Importance of the Desert Campaign (1878-1885)
Miscellanea / / August 08, 2023
A singular process that served to build the national State and delimit its borders but that at the same time was useful to eliminate those who were understood as a threat, the Indian. This process was known as the Desert Campaign and was carried out by Argentine political and military leaders at the end of the 19th century.
Every historical process has its raison d'etre.
The last decades of the 19th century found Argentina in a sea of uncertainty, chaos and endless fights.

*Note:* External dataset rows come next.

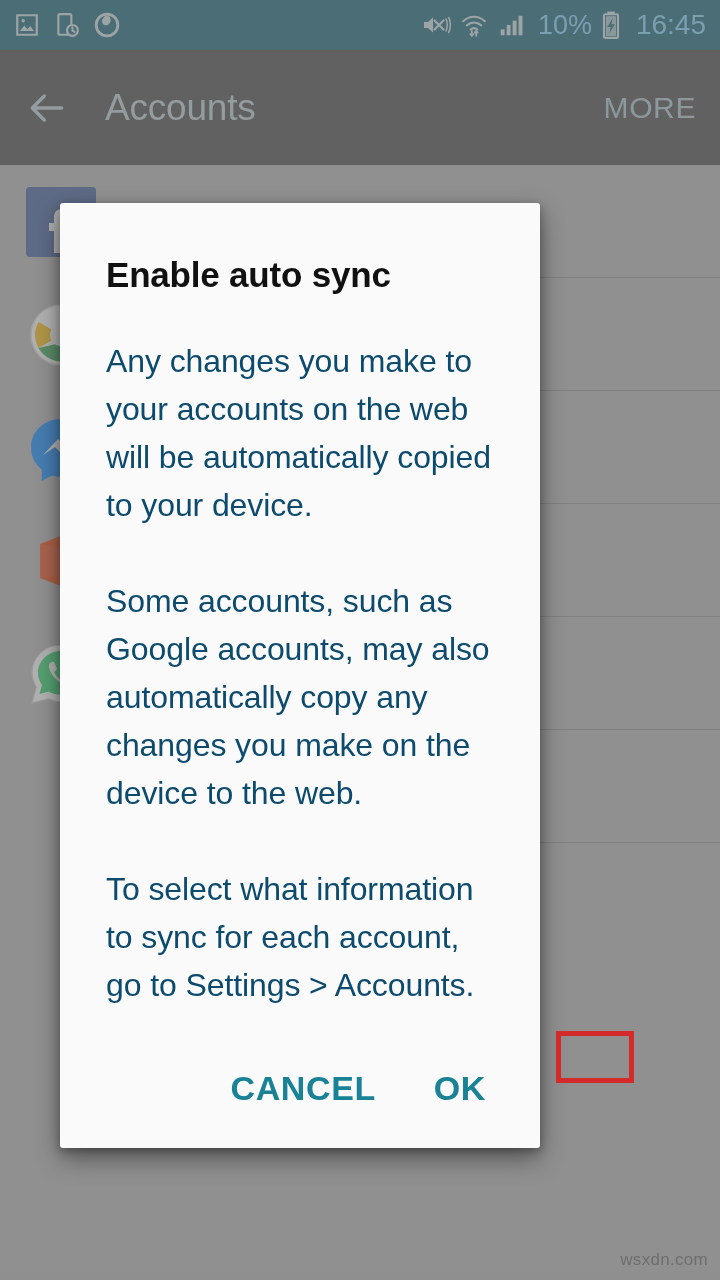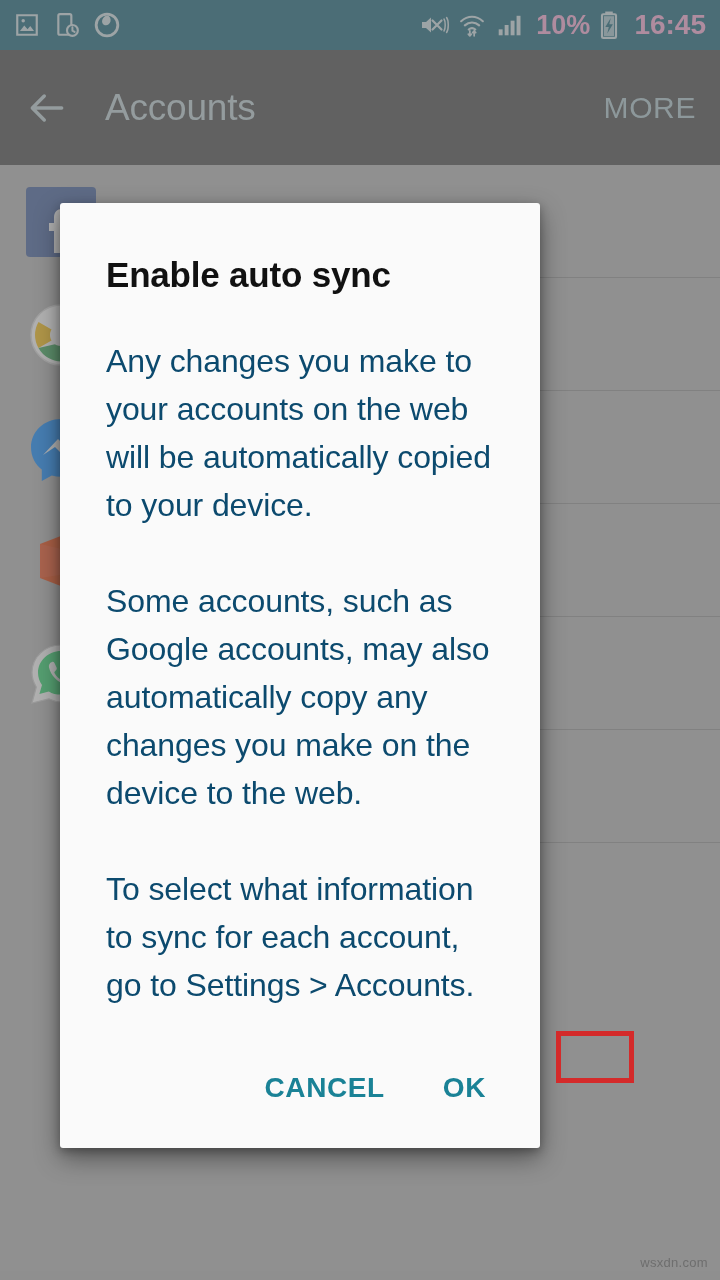"10%" .sb-text { color: #f9a8d4 -> #7dd3fc; font-weight: bold -> none }
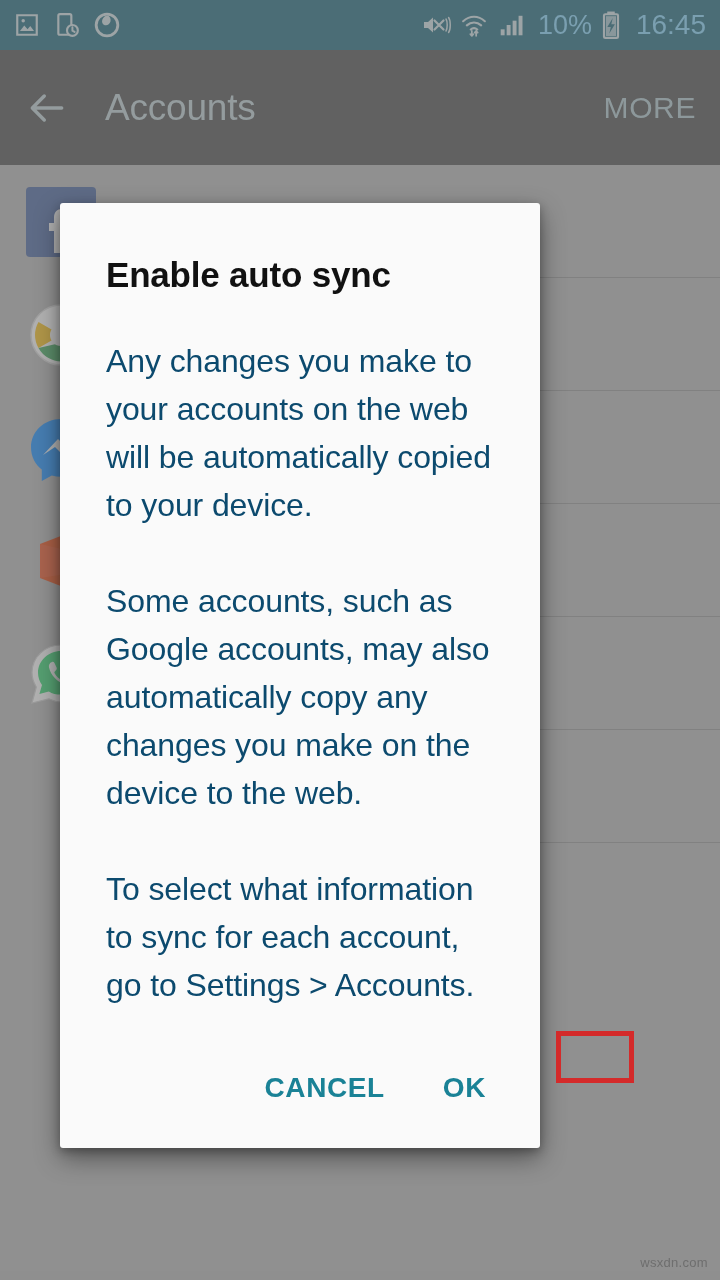"CANCEL" .dlg-btn { font-size: 28px -> 34px }
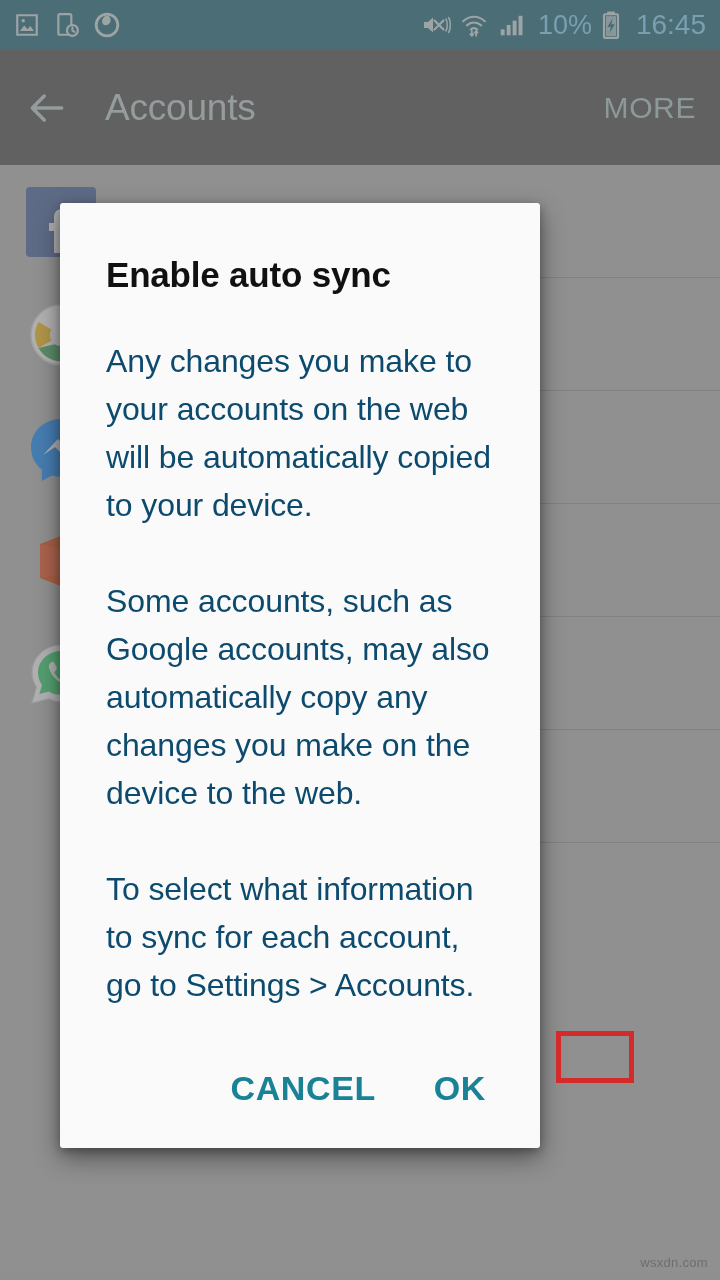"wsxdn.com" #watermark { font-size: 13px -> 17px }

In this sense, the military and political leaders who came together under the name "Generation of 80" would be the ones to take the reins of the history and they began to implement certain transformations that would end up consolidating the Argentine State as we know it today.
But that job It wasn't easy and one of the main obstacles these characters encountered was an indefinite territory, almost empty and unused and occupied in some regions by communities of indignation that did not want to be integrated into the project national. This is how the idea of the conquest of that desert was born, of the humid Pampa but above all of the territories that today are part of the south of the province of Buenos Aires and Patagonia. All these lands should be put at the service of the
agricultural production to export and consolidate a capitalist economy, hence the ferocity in the advance and conquest.Annihilation as a way of establishing the national state
As has happened in the history of many modern countries, the history of the Argentine State has been built on the basis of many innocent deaths. The Campaign to the Desert (which lasted from 1778 to 1885 and served to elevate Julio Argentino Roca as the top leader of that generation policy) was a way of cementing the foundations of Argentine institutions on the annihilation, the death and dispossession of the pre-Columbian peoples who already barely subsisted by the end of the XIX century.
The symbolic aspect of this process also has to do with the way in which the Argentine State took advantage of this plan to build the image of a supposed enemy, clearly defenseless (although no less dangerous for that) in the face of the military capabilities of the national army and devastated of their lands and their power of self determination. That enemy was for a long time pointed out as the representation of barbarism and its elimination understood as a just cause for the survival of the civilized State.